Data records
------------------------

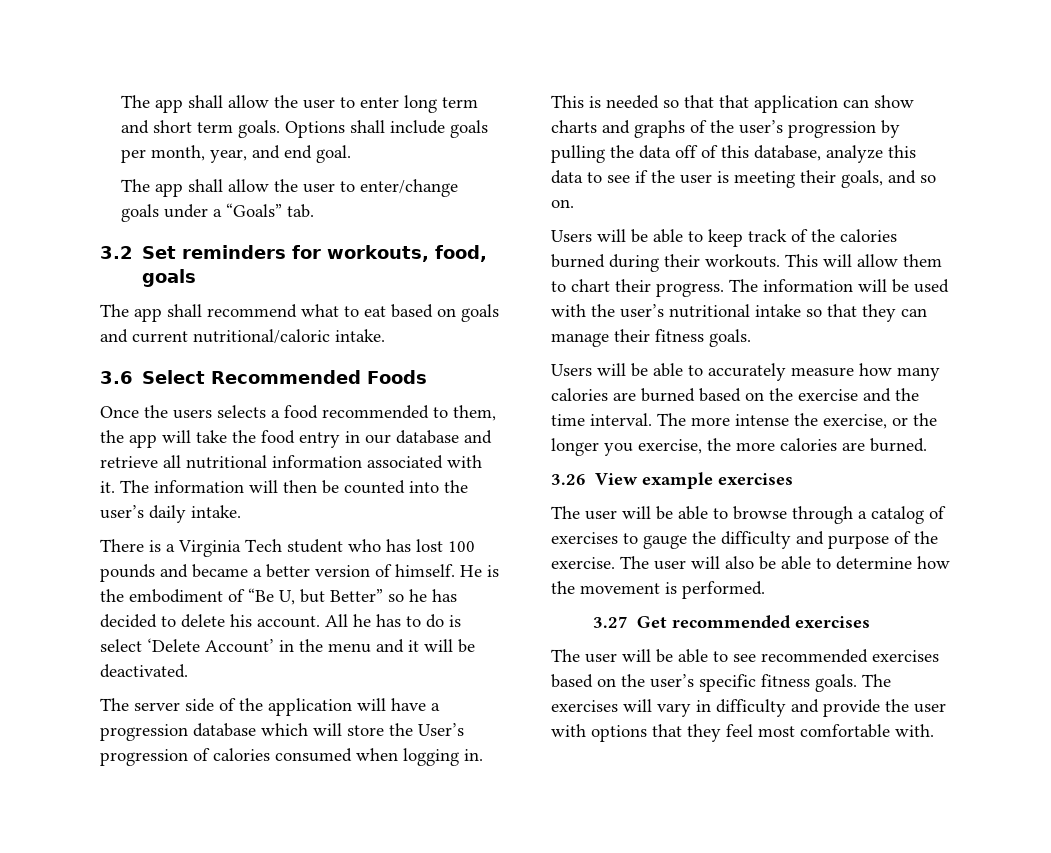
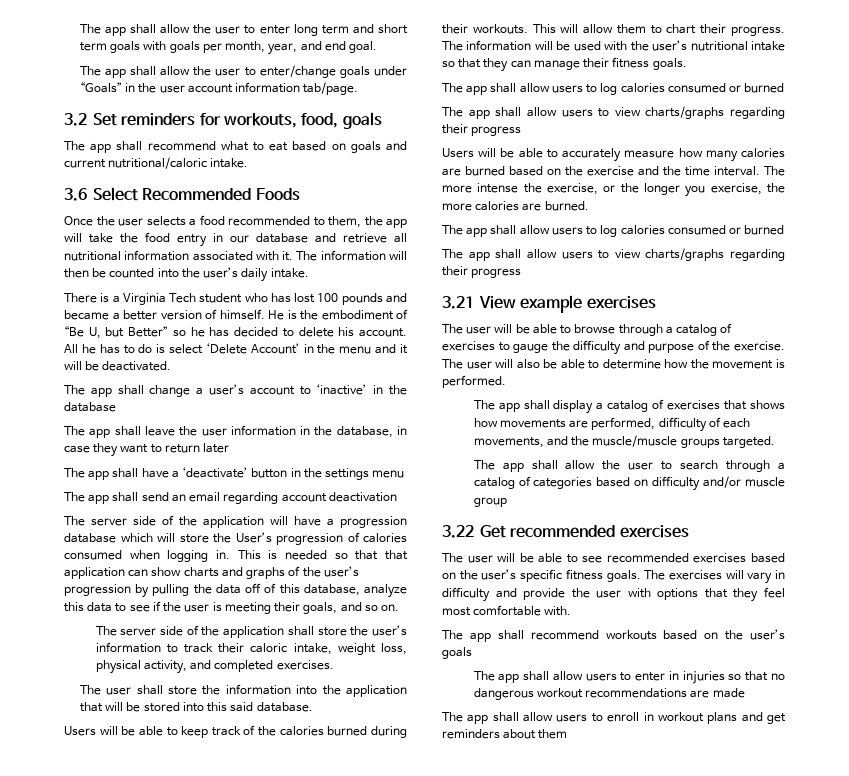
- The app shall allow the user to enter long term and short term goals. Options shall include goals per month, year, and end goal.
+ The app shall allow the user to enter long term and short term goals with goals per month, year, and end goal.
- The app shall allow the user to enter/change goals under a “Goals” tab.
+ The app shall allow the user to enter/change goals under “Goals” in the user account information tab/page.
- Once the users selects a food recommended to them, the app will take the food entry in our database and retrieve all nutritional information associated with it.
+ Once the user selects a food recommended to them, the app will take the food entry in our database and retrieve all nutritional information associated with it.
+ The app shall change a user’s account to ‘inactive’ in the database
+ The app shall leave the user information in the database, in case they want to return later
+ The app shall have a ‘deactivate’ button in the settings menu
+ The app shall send an email regarding account deactivation
+ The server side of the application shall store the user’s information to track their caloric intake, weight loss, physical activity, and completed exercises.
+ The user shall store the information into the application that will be stored into this said database.
  The information will be used with the user’s nutritional intake so that they can manage their fitness goals.
+ The app shall allow users to log calories consumed or burned
+ The app shall allow users to view charts/graphs regarding their progress
  The more intense the exercise, or the longer you exercise, the more calories are burned.
- 3.26 View example exercises
+ The app shall allow users to log calories consumed or burned
+ The app shall allow users to view charts/graphs regarding their progress
+ 3.21 View example exercises
- 3.27 Get recommended exercises
+ The app shall display a catalog of exercises that shows how movements are performed, difficulty of each movements, and the muscle/muscle groups targeted.
+ The app shall allow the user to search through a catalog of categories based on difficulty and/or muscle group
+ 3.22 Get recommended exercises
+ The app shall recommend workouts based on the user’s goals
+ The app shall allow users to enter in injuries so that no dangerous workout recommendations are made
+ The app shall allow users to enroll in workout plans and get reminders about them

------------------------

Using the data above, extract exactly the lines from the one that holds "the settings menu" to the one that holds "recommendations are made", both ends included, and no others.

+ The app shall have a ‘deactivate’ button in the settings menu
+ The app shall send an email regarding account deactivation
+ The server side of the application shall store the user’s information to track their caloric intake, weight loss, physical activity, and completed exercises.
+ The user shall store the information into the application that will be stored into this said database.
  The information will be used with the user’s nutritional intake so that they can manage their fitness goals.
+ The app shall allow users to log calories consumed or burned
+ The app shall allow users to view charts/graphs regarding their progress
  The more intense the exercise, or the longer you exercise, the more calories are burned.
- 3.26 View example exercises
+ The app shall allow users to log calories consumed or burned
+ The app shall allow users to view charts/graphs regarding their progress
+ 3.21 View example exercises
- 3.27 Get recommended exercises
+ The app shall display a catalog of exercises that shows how movements are performed, difficulty of each movements, and the muscle/muscle groups targeted.
+ The app shall allow the user to search through a catalog of categories based on difficulty and/or muscle group
+ 3.22 Get recommended exercises
+ The app shall recommend workouts based on the user’s goals
+ The app shall allow users to enter in injuries so that no dangerous workout recommendations are made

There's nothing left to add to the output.